AMB-FHE: Adaptive Multi-biometric Fusion with Fully Homomorphic Encryption
Florian Bayer, Christian Rathgeb
TL;DR
Biometric systems face a security-usability trade-off, especially when leveraging multiple modalities. The paper introduces AMB-FHE, an adaptive multi-biometric fusion framework based on the CKKS fully homomorphic encryption scheme that stores concatenated templates in a single ciphertext and performs distance computations entirely in the encrypted domain. The approach supports run-time adaptation via sequential cascaded decision-level fusion, improving usability while enhancing privacy. Experiments on iris and fingerprint data show a fusion EER of about $0.08\%$ and substantial reductions in unnecessary modality presentations, in the range of $72\%$ to $96\%$, highlighting practical impact and guiding future efficiency improvements.
Abstract
Biometric systems strive to balance security and usability.
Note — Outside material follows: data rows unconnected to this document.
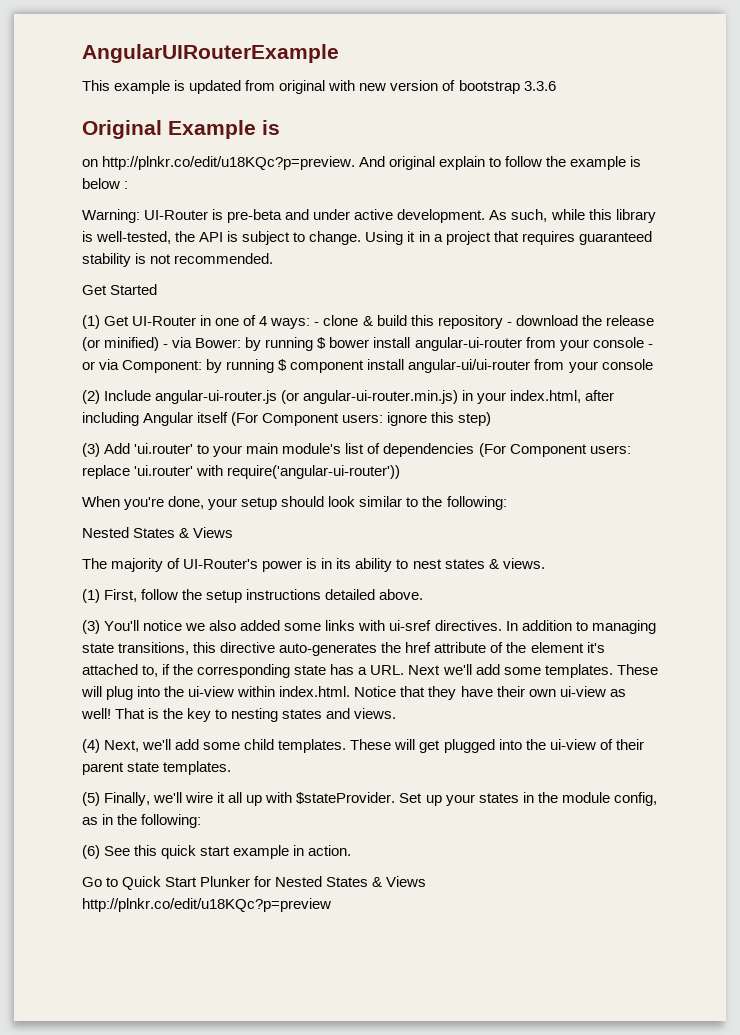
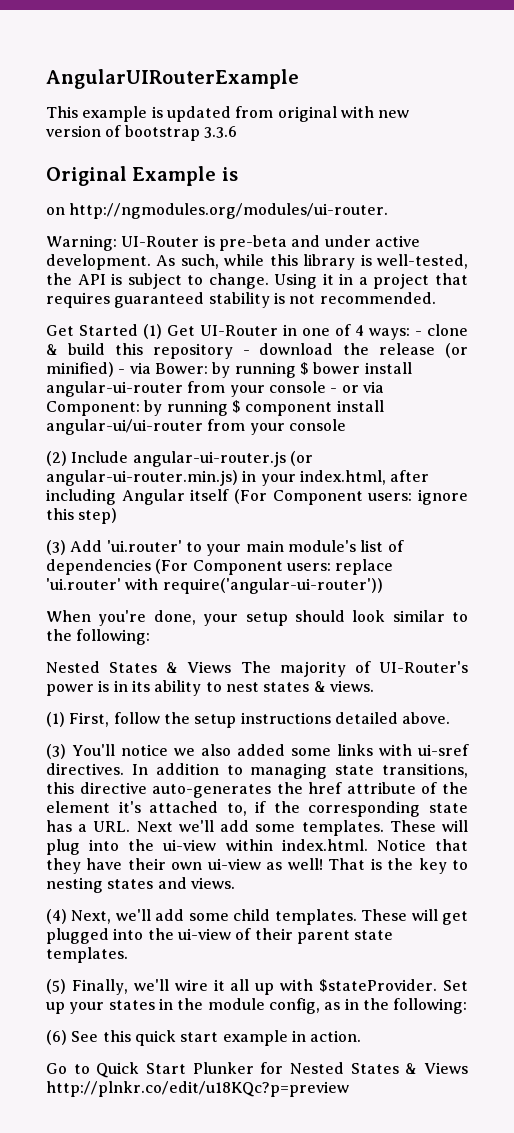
- on http://plnkr.co/edit/u18KQc?p=preview. And original explain to follow the example is below :
+ on http://ngmodules.org/modules/ui-router.
- Get Started
- (1) Get UI-Router in one of 4 ways: - clone & build this repository - download the release (or minified) - via Bower: by running $ bower install angular-ui-router from your console - or via Component: by running $ component install angular-ui/ui-router from your console
+ Get Started (1) Get UI-Router in one of 4 ways: - clone & build this repository - download the release (or minified) - via Bower: by running $ bower install angular-ui-router from your console - or via Component: by running $ component install angular-ui/ui-router from your console
  When you're done, your setup should look similar to the following:
- Nested States & Views
- The majority of UI-Router's power is in its ability to nest states & views.
+ Nested States & Views The majority of UI-Router's power is in its ability to nest states & views.

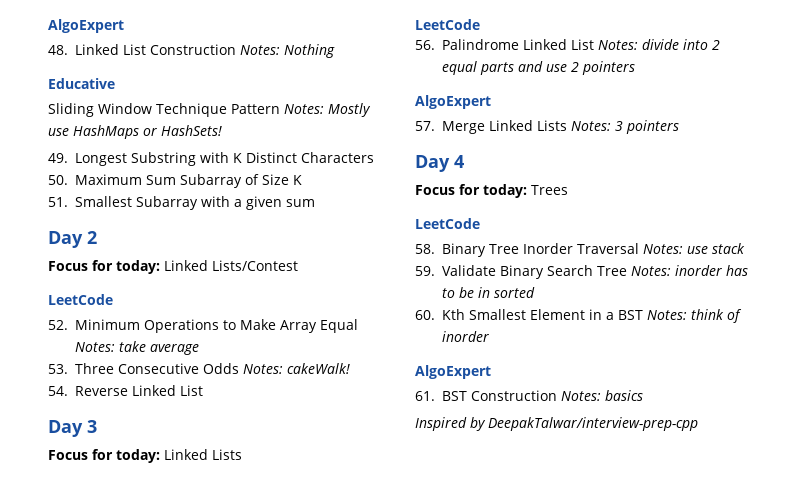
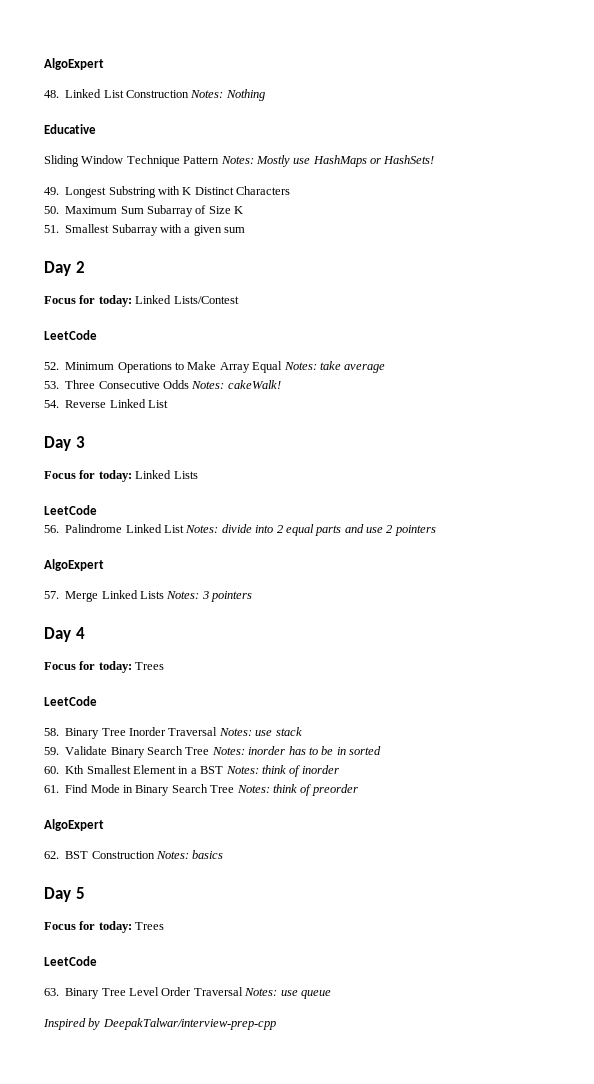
  60. Kth Smallest Element in a BST Notes: think of inorder
+ 61. Find Mode in Binary Search Tree Notes: think of preorder
  AlgoExpert
- 61. BST Construction Notes: basics
+ 62. BST Construction Notes: basics
+ Day 5
+ Focus for today: Trees
+ LeetCode
+ 63. Binary Tree Level Order Traversal Notes: use queue

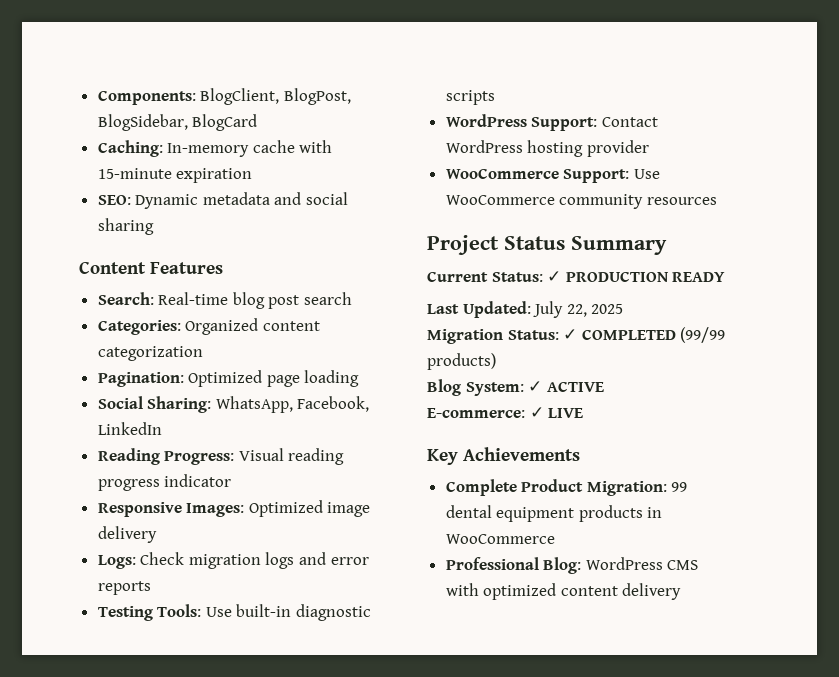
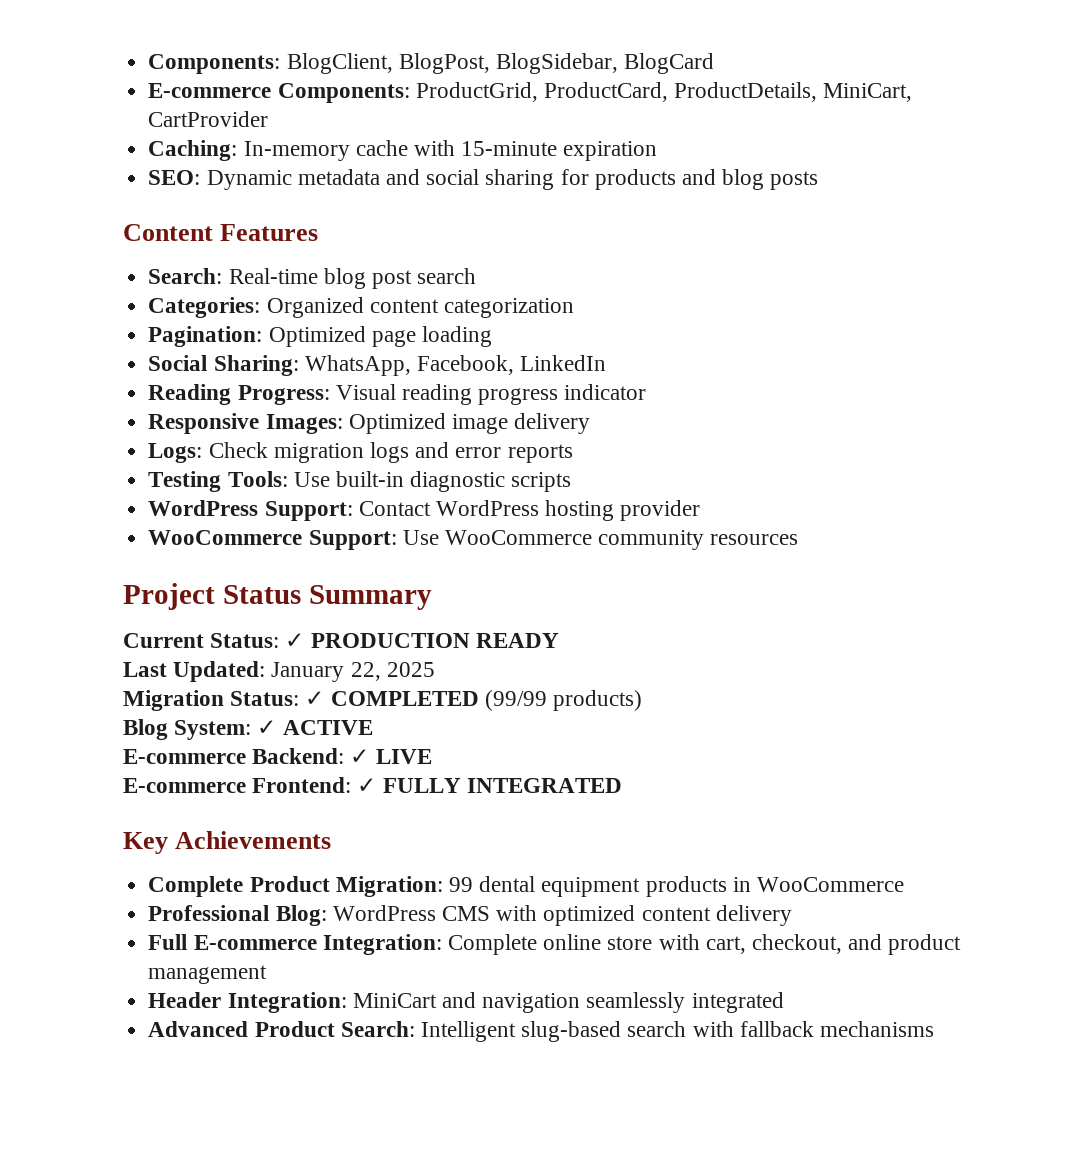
+ E-commerce Components: ProductGrid, ProductCard, ProductDetails, MiniCart, CartProvider
- SEO: Dynamic metadata and social sharing
+ SEO: Dynamic metadata and social sharing for products and blog posts
- Last Updated: July 22, 2025
+ Last Updated: January 22, 2025
- E-commerce: ✓ LIVE
+ E-commerce Backend: ✓ LIVE
+ E-commerce Frontend: ✓ FULLY INTEGRATED
+ Full E-commerce Integration: Complete online store with cart, checkout, and product management
+ Header Integration: MiniCart and navigation seamlessly integrated
+ Advanced Product Search: Intelligent slug-based search with fallback mechanisms

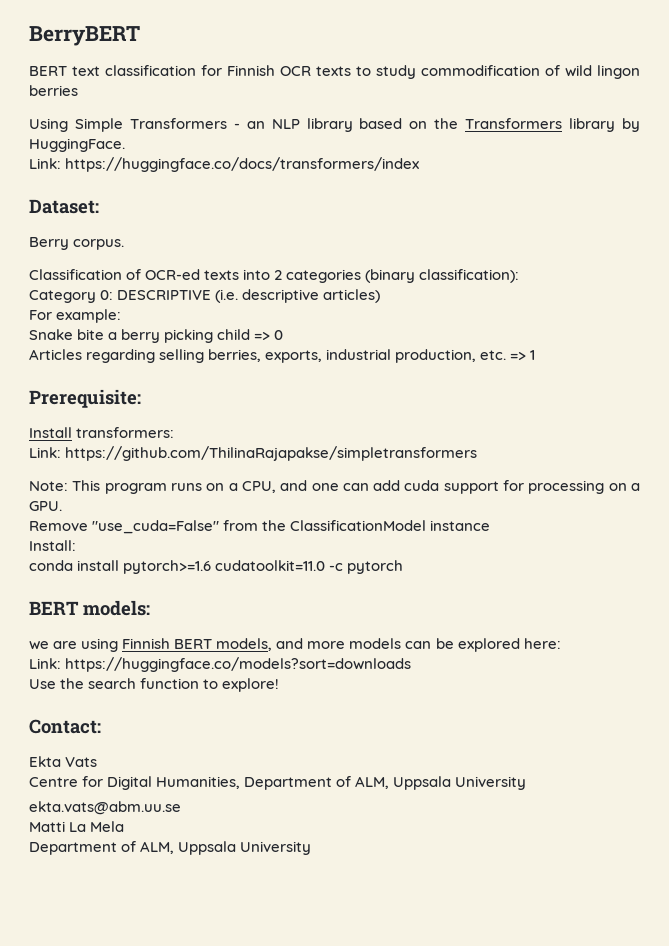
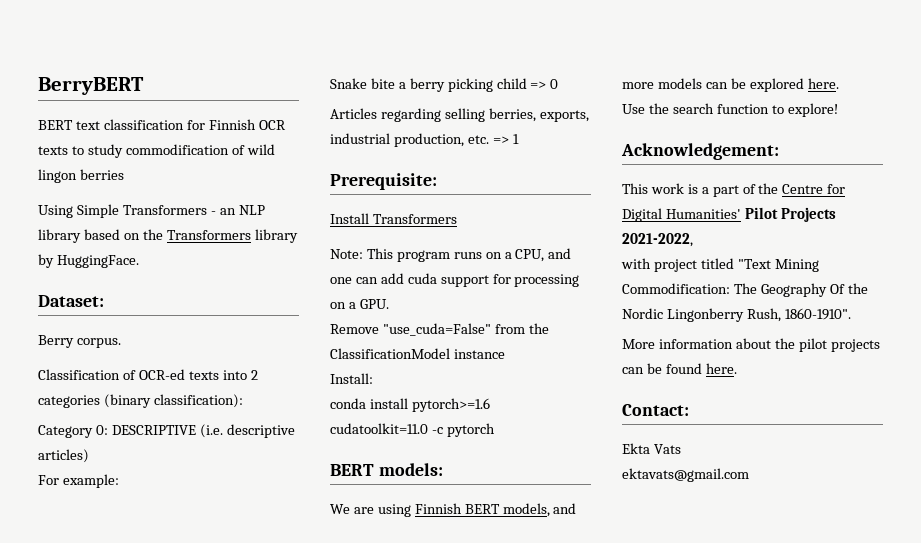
- Link: https://huggingface.co/docs/transformers/index
- Install transformers:
- Link: https://github.com/ThilinaRajapakse/simpletransformers
+ Install Transformers
- we are using Finnish BERT models, and more models can be explored here:
- Link: https://huggingface.co/models?sort=downloads
+ We are using Finnish BERT models, and more models can be explored here.
+ Acknowledgement:
+ This work is a part of the Centre for Digital Humanities' Pilot Projects 2021-2022,
+ with project titled "Text Mining Commodification: The Geography Of the Nordic Lingonberry Rush, 1860-1910".
+ More information about the pilot projects can be found here.
  Contact:
  Ekta Vats
- Centre for Digital Humanities, Department of ALM, Uppsala University
- ekta.vats@abm.uu.se
- Matti La Mela
- Department of ALM, Uppsala University
+ ektavats@gmail.com

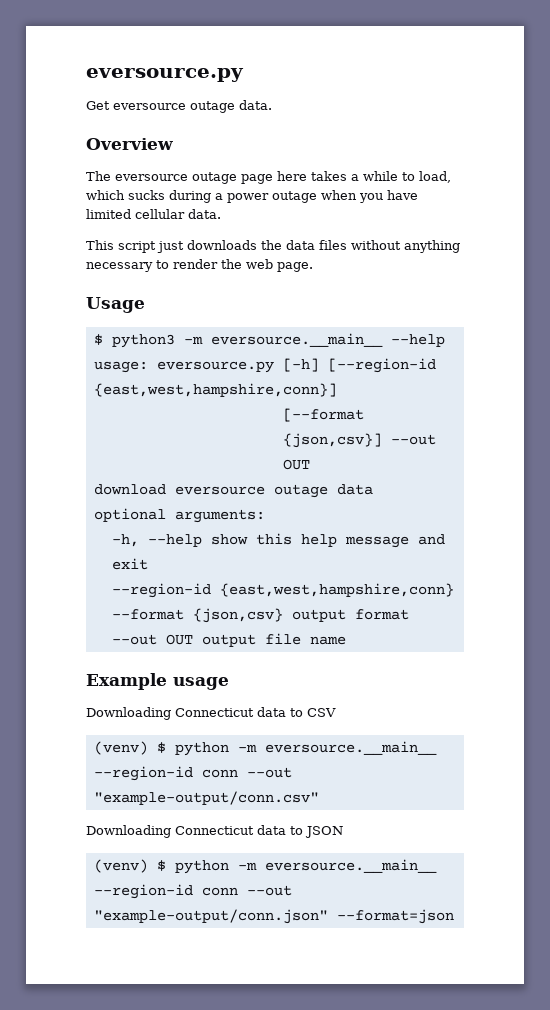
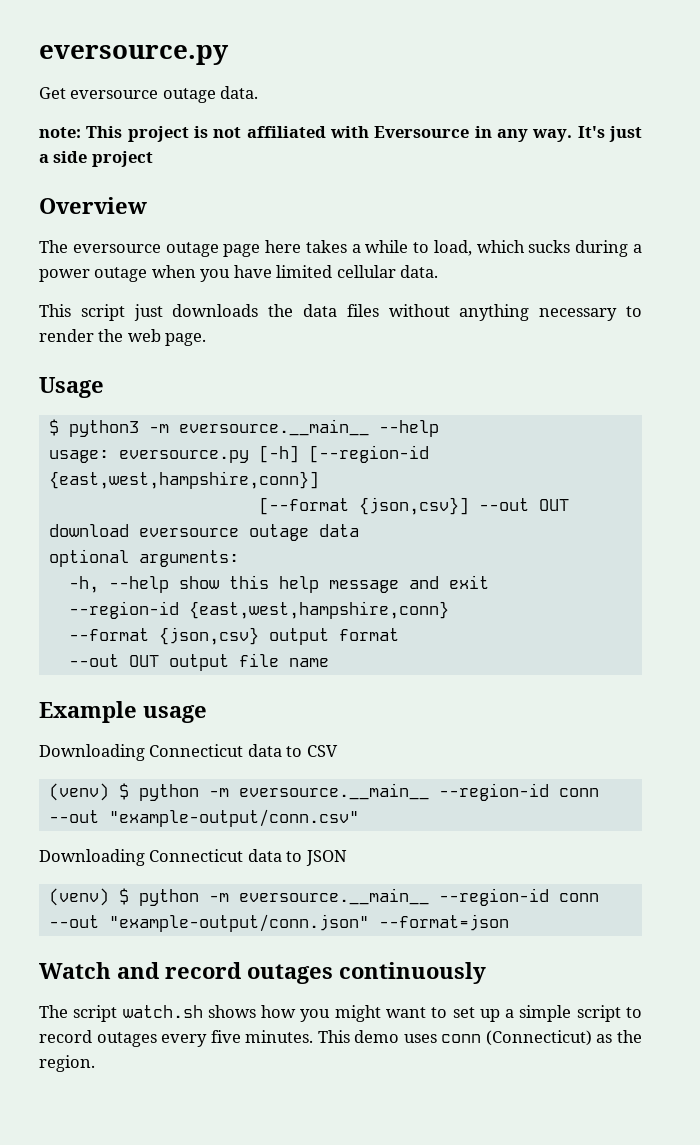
+ note: This project is not affiliated with Eversource in any way. It's just a side project
+ Watch and record outages continuously
+ The script watch.sh shows how you might want to set up a simple script to record outages every five minutes. This demo uses conn (Connecticut) as the region.

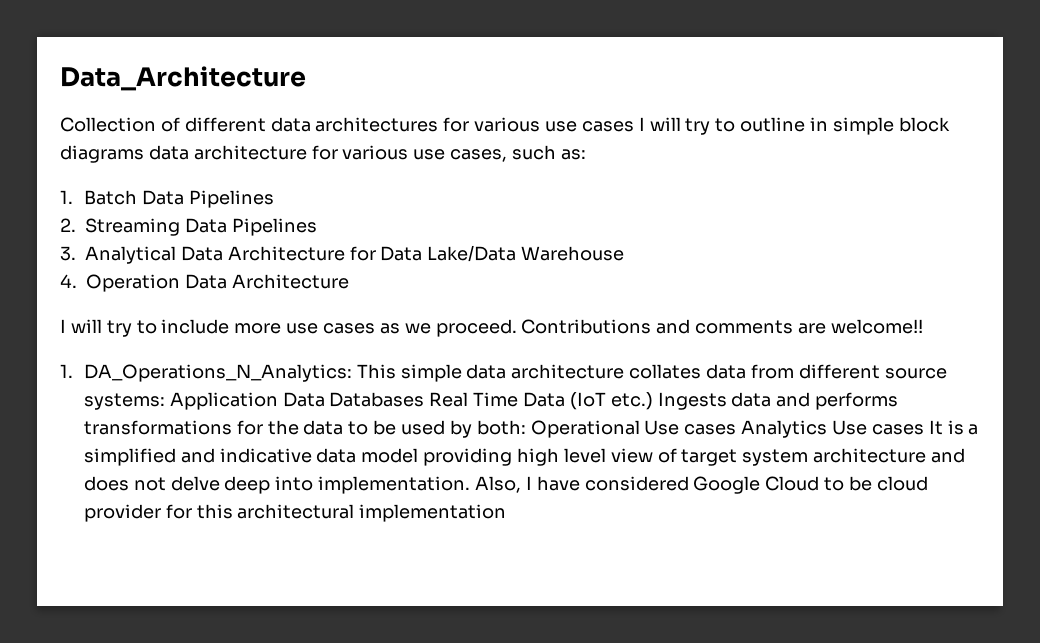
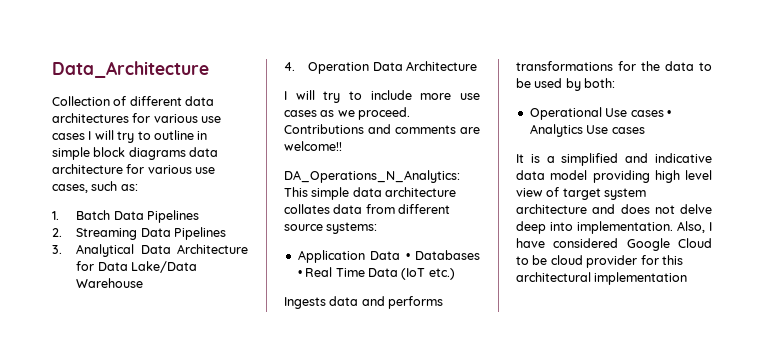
- 1. DA_Operations_N_Analytics: This simple data architecture collates data from different source systems: Application Data Databases Real Time Data (IoT etc.) Ingests data and performs transformations for the data to be used by both: Operational Use cases Analytics Use cases It is a simplified and indicative data model providing high level view of target system architecture and does not delve deep into implementation.
+ DA_Operations_N_Analytics: This simple data architecture collates data from different source systems:
+ Application Data • Databases • Real Time Data (IoT etc.)
+ Ingests data and performs transformations for the data to be used by both:
+ Operational Use cases • Analytics Use cases
+ It is a simplified and indicative data model providing high level view of target system architecture and does not delve deep into implementation.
The use of multi-biometric systems combining multiple biometric modalities is usually recommended for high-security applications. However, the presentation of multiple biometric modalities can impair the user-friendliness of the overall system and might not be necessary in all cases. In this work, we present a simple but flexible approach to increase the privacy protection of homomorphically encrypted multi-biometric reference templates while enabling adaptation to security requirements at run-time: An adaptive multi-biometric fusion with fully homomorphic encryption (AMB-FHE). AMB-FHE is benchmarked against a bimodal biometric database consisting of the CASIA iris and MCYT fingerprint datasets using deep neural networks for feature extraction. Our contribution is easy to implement and increases the flexibility of biometric authentication while offering increased privacy protection through joint encryption of templates from multiple modalities.